**EXERCISE DIRECTIONS:** Copy out exactly the lines spanning the line with "font-size: 14px ->" to the line with "align-items: none ->", inclusive, from the data underneath, with no pictures.
---------- EXERCISE MATERIAL ----------
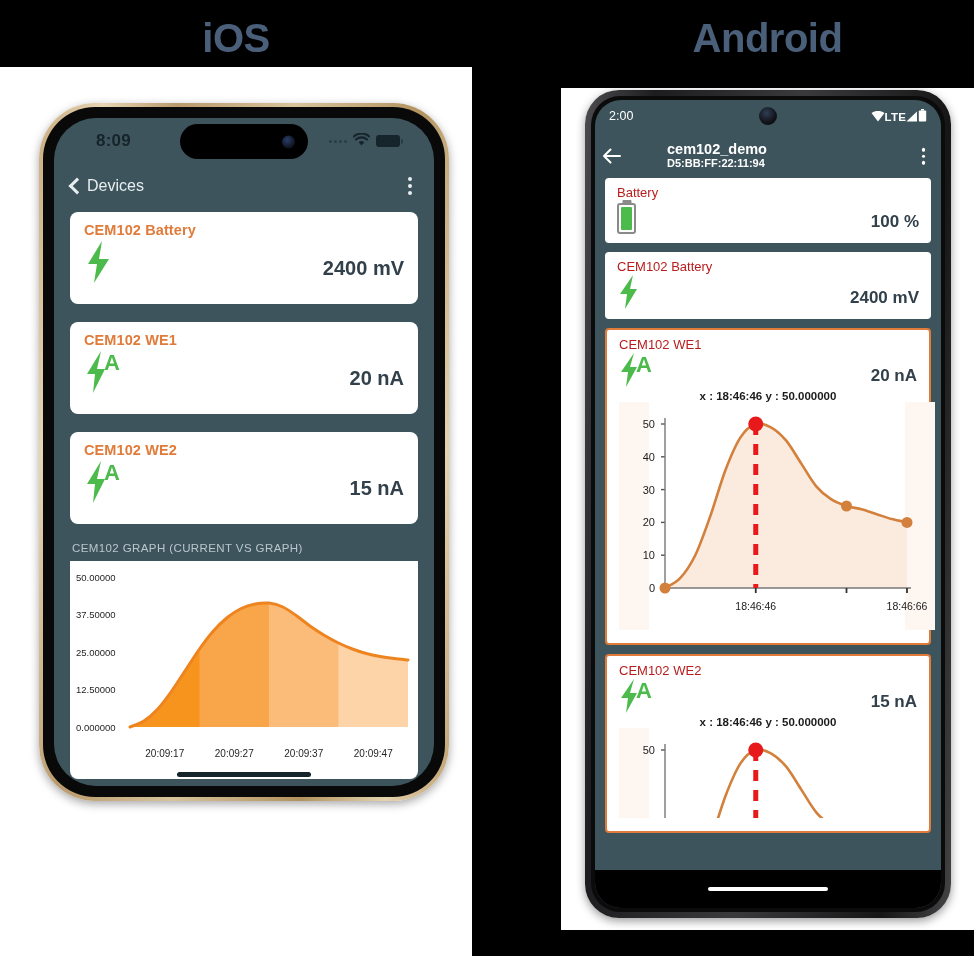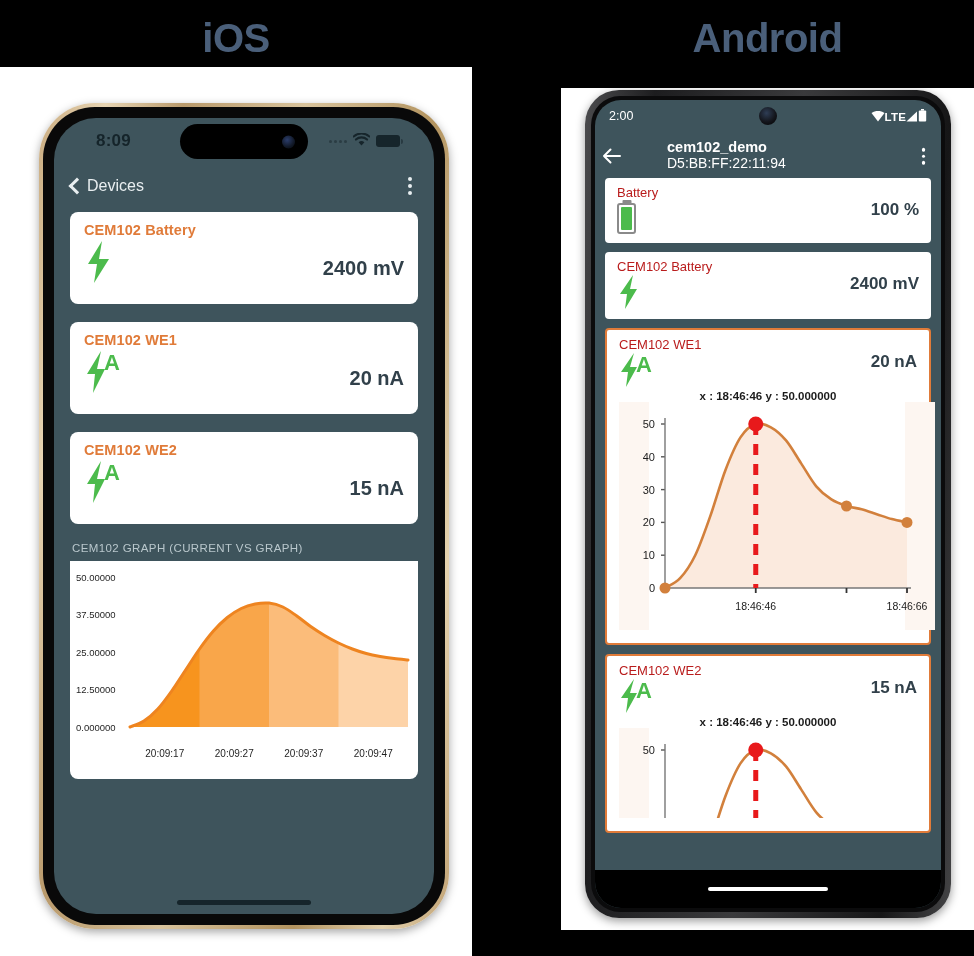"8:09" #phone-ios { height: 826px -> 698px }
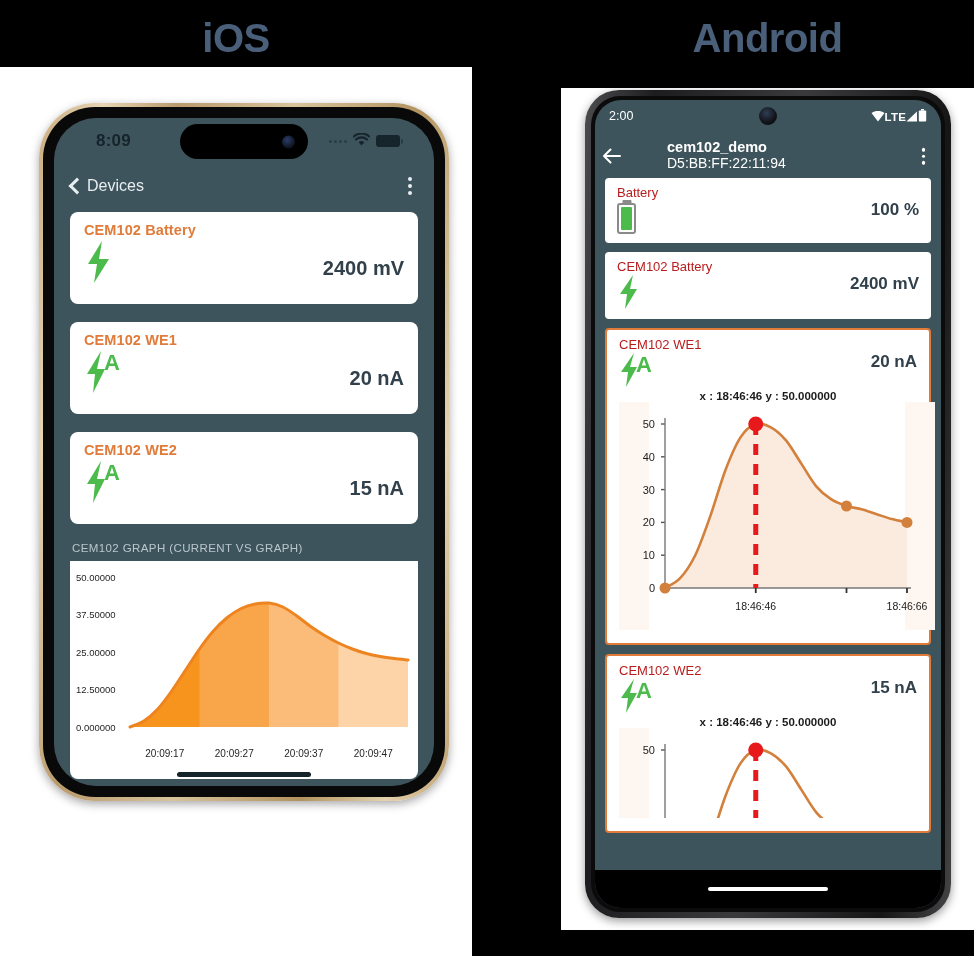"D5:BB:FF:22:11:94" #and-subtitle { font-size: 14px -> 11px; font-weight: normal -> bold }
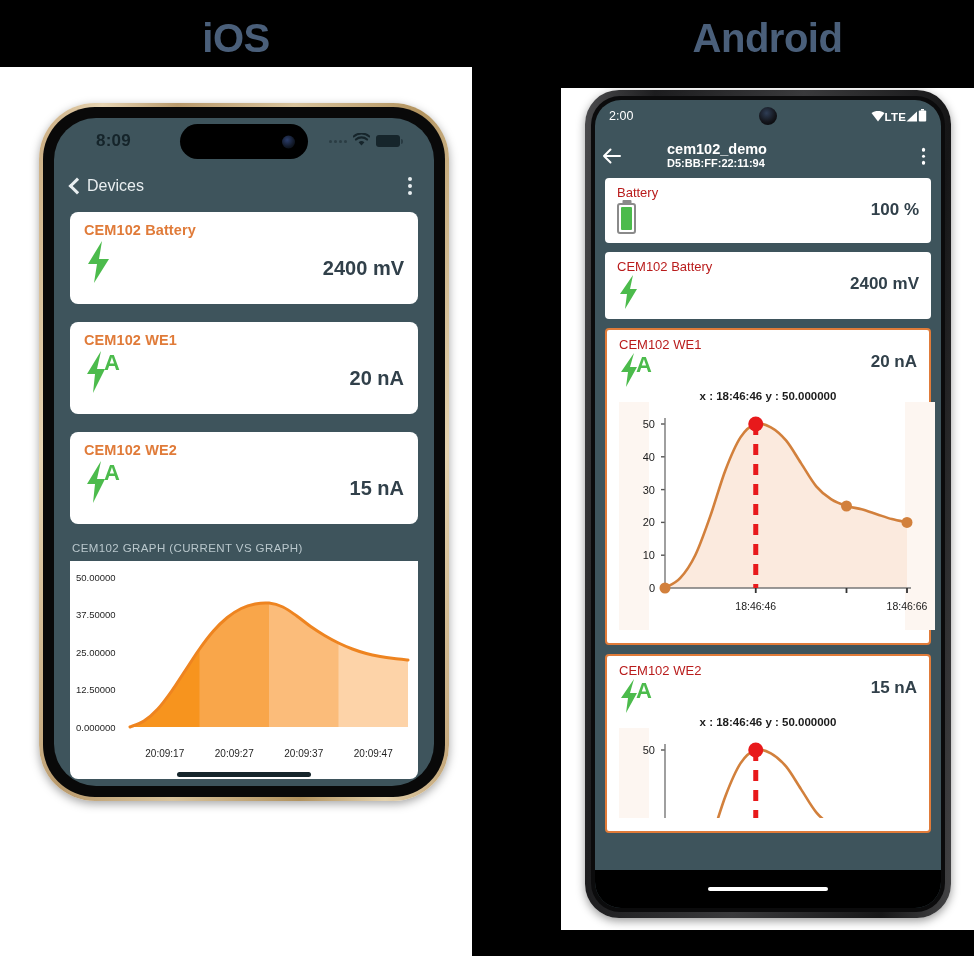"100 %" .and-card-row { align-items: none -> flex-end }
----------
---------- EXERCISE MATERIAL ----------
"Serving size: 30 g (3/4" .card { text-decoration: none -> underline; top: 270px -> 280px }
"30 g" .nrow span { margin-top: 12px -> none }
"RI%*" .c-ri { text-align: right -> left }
----------
---------- EXERCISE MATERIAL ----------
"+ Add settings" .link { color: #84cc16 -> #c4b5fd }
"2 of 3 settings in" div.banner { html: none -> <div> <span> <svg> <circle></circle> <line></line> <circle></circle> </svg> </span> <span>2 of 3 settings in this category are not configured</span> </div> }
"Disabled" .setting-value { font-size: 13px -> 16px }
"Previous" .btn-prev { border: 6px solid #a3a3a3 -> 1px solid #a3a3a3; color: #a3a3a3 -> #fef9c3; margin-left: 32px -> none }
----------
**WRITTEN ANSWER:**
"D5:BB:FF:22:11:94" #and-subtitle { font-size: 14px -> 11px; font-weight: normal -> bold }
"100 %" .and-card-row { align-items: none -> flex-end }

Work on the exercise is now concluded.